EXERCISE DIRECTIONS: Only one stretch of the data below should be repeated: the lines from the line containing "ηλεκτρονική διεύθυνση: www.aade.gr" through the line containing "- Nevertheless, the", inclusive, exactly as they are.

** Opening DATASET EXTRACT block **

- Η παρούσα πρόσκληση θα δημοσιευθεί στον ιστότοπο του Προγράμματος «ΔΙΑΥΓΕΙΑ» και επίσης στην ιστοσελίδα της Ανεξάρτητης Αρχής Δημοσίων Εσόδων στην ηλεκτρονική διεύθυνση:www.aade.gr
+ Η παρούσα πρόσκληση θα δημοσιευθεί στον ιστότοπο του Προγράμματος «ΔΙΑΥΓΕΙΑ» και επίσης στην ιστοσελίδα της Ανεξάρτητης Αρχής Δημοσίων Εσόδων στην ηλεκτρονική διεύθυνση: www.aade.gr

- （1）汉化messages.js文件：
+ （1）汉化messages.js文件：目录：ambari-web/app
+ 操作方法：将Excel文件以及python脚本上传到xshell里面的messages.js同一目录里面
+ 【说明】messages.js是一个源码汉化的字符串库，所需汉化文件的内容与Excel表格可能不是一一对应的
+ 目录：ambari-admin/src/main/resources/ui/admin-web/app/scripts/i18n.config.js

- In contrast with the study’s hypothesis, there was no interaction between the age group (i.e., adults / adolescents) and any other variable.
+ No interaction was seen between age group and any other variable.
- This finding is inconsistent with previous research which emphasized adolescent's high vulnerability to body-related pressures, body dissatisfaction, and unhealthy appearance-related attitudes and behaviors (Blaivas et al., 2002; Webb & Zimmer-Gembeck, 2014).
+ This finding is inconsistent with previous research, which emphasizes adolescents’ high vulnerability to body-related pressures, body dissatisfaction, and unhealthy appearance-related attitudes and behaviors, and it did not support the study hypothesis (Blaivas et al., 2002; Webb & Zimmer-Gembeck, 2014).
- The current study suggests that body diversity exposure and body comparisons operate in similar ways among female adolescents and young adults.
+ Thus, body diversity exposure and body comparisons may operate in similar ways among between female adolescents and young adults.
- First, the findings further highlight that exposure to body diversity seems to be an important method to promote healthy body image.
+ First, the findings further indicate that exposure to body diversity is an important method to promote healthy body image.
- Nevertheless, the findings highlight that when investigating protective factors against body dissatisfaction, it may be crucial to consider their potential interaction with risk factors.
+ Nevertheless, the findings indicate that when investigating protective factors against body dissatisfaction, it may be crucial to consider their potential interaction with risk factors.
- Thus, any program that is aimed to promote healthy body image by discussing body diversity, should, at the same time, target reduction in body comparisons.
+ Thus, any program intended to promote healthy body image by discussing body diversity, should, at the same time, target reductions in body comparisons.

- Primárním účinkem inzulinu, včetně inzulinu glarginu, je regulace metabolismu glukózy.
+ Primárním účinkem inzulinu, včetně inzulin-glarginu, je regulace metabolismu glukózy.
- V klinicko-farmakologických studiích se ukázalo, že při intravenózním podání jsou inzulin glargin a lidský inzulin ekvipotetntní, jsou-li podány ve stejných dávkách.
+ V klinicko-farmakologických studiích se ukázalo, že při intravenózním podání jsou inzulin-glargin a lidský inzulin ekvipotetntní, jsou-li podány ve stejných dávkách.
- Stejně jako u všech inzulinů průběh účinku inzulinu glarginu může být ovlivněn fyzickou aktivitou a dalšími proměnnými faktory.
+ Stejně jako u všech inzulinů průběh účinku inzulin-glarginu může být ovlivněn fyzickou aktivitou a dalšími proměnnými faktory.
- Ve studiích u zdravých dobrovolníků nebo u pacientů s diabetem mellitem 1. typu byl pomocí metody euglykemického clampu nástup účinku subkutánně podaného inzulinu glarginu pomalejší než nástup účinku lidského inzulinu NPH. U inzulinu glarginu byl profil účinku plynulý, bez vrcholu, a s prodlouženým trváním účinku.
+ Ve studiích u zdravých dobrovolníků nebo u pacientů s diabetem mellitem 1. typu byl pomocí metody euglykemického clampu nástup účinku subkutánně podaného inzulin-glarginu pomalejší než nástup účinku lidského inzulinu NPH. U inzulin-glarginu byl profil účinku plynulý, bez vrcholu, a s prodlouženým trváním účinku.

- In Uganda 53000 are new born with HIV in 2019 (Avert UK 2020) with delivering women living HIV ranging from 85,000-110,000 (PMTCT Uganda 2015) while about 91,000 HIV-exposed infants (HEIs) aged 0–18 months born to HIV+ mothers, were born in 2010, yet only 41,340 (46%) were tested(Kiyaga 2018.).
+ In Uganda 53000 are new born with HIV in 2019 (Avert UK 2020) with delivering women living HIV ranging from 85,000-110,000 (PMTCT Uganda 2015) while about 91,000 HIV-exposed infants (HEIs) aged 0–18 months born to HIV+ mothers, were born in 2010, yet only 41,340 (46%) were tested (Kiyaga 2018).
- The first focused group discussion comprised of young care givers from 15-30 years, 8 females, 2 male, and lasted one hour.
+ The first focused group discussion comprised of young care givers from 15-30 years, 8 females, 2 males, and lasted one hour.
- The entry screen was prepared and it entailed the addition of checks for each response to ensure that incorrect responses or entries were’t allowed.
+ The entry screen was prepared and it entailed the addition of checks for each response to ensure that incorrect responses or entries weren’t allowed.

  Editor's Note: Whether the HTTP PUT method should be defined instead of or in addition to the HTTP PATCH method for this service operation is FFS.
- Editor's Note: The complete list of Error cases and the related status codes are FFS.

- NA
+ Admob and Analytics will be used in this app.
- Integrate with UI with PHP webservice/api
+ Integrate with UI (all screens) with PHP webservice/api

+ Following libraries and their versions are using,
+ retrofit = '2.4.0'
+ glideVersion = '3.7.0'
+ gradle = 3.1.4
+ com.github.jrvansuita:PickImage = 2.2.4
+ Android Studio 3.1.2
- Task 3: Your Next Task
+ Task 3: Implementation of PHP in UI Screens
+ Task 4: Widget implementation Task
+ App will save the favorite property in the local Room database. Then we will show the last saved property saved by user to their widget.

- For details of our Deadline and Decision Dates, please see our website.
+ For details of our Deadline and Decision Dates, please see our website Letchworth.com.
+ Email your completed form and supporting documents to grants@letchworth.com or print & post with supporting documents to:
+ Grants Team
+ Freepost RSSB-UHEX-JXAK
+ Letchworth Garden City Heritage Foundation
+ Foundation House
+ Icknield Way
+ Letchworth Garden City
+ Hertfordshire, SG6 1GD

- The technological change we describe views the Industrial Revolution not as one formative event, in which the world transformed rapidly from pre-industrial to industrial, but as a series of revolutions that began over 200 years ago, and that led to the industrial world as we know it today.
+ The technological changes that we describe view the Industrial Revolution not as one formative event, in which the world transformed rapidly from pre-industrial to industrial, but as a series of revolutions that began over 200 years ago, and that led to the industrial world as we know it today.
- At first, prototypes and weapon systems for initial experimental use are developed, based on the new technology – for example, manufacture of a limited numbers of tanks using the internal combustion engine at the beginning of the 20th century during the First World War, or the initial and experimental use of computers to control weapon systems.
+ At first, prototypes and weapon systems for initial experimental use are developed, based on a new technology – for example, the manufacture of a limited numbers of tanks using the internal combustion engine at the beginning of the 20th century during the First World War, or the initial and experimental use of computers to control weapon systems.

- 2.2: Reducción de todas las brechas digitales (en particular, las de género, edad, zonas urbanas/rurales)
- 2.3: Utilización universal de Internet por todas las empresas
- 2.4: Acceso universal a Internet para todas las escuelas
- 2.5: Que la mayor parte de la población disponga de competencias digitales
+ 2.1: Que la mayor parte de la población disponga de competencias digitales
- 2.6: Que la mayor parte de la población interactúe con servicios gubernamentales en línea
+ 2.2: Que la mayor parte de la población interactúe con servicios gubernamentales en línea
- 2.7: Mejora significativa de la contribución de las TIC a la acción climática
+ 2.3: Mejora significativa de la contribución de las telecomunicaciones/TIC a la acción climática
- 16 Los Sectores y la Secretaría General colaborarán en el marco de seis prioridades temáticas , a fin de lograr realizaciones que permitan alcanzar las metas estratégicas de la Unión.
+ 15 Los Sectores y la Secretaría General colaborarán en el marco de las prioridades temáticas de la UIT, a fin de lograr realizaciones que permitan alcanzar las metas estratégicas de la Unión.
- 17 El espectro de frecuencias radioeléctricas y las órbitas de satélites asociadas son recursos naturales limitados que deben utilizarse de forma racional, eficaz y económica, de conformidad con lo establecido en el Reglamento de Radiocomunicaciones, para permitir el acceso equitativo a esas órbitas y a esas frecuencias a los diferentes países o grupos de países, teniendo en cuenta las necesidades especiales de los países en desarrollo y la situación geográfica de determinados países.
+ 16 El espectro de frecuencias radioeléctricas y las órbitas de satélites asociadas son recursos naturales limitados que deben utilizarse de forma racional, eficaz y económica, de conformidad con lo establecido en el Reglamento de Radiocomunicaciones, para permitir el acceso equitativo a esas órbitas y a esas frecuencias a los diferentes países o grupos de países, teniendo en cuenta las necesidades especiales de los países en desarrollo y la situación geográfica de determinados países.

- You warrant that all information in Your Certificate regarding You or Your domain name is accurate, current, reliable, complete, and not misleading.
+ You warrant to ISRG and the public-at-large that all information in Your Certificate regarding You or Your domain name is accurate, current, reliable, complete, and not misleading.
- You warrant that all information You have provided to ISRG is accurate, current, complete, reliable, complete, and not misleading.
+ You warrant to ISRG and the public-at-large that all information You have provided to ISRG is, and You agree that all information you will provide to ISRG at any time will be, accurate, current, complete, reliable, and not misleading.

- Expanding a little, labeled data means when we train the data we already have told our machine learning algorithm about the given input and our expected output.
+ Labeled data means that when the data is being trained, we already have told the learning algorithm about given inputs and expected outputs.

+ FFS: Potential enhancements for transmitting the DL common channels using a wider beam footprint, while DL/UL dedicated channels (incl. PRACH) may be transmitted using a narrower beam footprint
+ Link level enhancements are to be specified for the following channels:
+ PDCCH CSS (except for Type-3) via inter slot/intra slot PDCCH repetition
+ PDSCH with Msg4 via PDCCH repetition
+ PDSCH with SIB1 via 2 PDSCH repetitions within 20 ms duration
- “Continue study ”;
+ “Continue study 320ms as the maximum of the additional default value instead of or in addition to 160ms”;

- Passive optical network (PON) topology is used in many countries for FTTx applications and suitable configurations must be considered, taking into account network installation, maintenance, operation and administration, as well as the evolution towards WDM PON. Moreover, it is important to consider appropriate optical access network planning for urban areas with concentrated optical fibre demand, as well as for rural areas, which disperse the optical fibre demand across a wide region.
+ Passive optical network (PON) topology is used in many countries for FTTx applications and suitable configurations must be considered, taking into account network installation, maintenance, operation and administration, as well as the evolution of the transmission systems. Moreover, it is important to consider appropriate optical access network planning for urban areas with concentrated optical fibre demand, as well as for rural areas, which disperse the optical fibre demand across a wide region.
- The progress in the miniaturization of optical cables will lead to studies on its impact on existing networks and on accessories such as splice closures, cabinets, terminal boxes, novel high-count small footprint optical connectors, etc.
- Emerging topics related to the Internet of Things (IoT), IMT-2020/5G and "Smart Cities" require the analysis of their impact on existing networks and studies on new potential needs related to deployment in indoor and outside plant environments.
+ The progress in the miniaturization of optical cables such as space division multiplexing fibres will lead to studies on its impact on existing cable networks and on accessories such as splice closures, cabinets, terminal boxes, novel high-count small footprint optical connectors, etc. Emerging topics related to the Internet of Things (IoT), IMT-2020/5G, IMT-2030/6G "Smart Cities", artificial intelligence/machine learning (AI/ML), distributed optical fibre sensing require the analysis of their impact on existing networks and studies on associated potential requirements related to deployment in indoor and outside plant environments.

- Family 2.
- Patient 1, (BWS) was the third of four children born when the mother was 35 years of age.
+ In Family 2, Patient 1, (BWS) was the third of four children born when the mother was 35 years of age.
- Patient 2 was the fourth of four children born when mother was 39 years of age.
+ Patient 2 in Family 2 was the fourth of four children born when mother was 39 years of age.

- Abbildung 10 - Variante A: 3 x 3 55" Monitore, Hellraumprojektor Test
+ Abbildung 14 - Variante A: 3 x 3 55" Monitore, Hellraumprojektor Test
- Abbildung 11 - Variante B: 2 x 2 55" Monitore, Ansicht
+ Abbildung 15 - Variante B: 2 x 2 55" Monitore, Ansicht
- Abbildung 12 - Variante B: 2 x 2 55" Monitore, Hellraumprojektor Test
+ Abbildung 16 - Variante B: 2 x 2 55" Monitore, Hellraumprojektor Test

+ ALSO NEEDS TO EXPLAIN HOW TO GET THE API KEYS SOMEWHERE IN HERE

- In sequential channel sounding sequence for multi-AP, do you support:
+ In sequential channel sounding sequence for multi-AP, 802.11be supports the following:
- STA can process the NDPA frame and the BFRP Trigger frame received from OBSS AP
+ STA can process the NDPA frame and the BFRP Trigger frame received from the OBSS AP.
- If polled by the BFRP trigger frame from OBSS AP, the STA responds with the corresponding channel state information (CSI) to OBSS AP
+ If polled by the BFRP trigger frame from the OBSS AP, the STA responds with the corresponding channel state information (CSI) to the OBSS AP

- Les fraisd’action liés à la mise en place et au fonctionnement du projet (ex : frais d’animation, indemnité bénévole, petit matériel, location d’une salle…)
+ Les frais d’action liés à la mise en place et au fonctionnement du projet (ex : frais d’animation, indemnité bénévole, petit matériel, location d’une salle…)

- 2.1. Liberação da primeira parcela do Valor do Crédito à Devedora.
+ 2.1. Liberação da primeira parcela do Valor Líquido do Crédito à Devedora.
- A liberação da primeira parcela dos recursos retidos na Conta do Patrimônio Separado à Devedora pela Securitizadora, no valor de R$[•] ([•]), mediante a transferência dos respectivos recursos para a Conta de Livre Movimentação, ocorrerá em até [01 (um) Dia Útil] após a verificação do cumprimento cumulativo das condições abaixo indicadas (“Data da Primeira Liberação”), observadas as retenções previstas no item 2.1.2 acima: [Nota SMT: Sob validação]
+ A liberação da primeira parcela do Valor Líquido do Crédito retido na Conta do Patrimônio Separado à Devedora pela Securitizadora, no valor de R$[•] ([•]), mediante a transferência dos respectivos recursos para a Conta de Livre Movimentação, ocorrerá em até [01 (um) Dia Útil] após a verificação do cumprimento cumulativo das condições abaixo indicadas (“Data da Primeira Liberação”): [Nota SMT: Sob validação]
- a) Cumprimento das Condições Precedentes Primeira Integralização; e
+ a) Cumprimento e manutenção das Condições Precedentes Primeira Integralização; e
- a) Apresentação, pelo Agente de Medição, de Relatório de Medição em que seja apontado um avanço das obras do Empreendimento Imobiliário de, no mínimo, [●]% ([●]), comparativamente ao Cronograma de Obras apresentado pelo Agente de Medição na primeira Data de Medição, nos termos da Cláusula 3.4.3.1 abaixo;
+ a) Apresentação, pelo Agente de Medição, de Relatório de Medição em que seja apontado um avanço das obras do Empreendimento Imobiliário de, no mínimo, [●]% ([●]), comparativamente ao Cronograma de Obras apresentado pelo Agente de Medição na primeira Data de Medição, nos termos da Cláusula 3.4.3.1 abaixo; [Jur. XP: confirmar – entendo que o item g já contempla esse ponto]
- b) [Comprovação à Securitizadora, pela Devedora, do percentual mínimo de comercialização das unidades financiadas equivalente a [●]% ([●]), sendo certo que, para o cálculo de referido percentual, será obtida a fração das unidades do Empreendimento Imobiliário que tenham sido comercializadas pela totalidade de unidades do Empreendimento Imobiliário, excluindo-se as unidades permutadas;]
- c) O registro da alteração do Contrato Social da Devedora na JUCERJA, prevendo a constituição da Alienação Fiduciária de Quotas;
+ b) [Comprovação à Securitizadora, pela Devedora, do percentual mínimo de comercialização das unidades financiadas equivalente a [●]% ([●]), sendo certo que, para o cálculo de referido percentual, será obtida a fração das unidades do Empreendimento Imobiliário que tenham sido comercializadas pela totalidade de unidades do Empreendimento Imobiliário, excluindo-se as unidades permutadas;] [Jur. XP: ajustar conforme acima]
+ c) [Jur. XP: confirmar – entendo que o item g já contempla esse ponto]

** Closing DATASET EXTRACT block **

TASK OUTPUT:
+ Η παρούσα πρόσκληση θα δημοσιευθεί στον ιστότοπο του Προγράμματος «ΔΙΑΥΓΕΙΑ» και επίσης στην ιστοσελίδα της Ανεξάρτητης Αρχής Δημοσίων Εσόδων στην ηλεκτρονική διεύθυνση: www.aade.gr

- （1）汉化messages.js文件：
+ （1）汉化messages.js文件：目录：ambari-web/app
+ 操作方法：将Excel文件以及python脚本上传到xshell里面的messages.js同一目录里面
+ 【说明】messages.js是一个源码汉化的字符串库，所需汉化文件的内容与Excel表格可能不是一一对应的
+ 目录：ambari-admin/src/main/resources/ui/admin-web/app/scripts/i18n.config.js

- In contrast with the study’s hypothesis, there was no interaction between the age group (i.e., adults / adolescents) and any other variable.
+ No interaction was seen between age group and any other variable.
- This finding is inconsistent with previous research which emphasized adolescent's high vulnerability to body-related pressures, body dissatisfaction, and unhealthy appearance-related attitudes and behaviors (Blaivas et al., 2002; Webb & Zimmer-Gembeck, 2014).
+ This finding is inconsistent with previous research, which emphasizes adolescents’ high vulnerability to body-related pressures, body dissatisfaction, and unhealthy appearance-related attitudes and behaviors, and it did not support the study hypothesis (Blaivas et al., 2002; Webb & Zimmer-Gembeck, 2014).
- The current study suggests that body diversity exposure and body comparisons operate in similar ways among female adolescents and young adults.
+ Thus, body diversity exposure and body comparisons may operate in similar ways among between female adolescents and young adults.
- First, the findings further highlight that exposure to body diversity seems to be an important method to promote healthy body image.
+ First, the findings further indicate that exposure to body diversity is an important method to promote healthy body image.
- Nevertheless, the findings highlight that when investigating protective factors against body dissatisfaction, it may be crucial to consider their potential interaction with risk factors.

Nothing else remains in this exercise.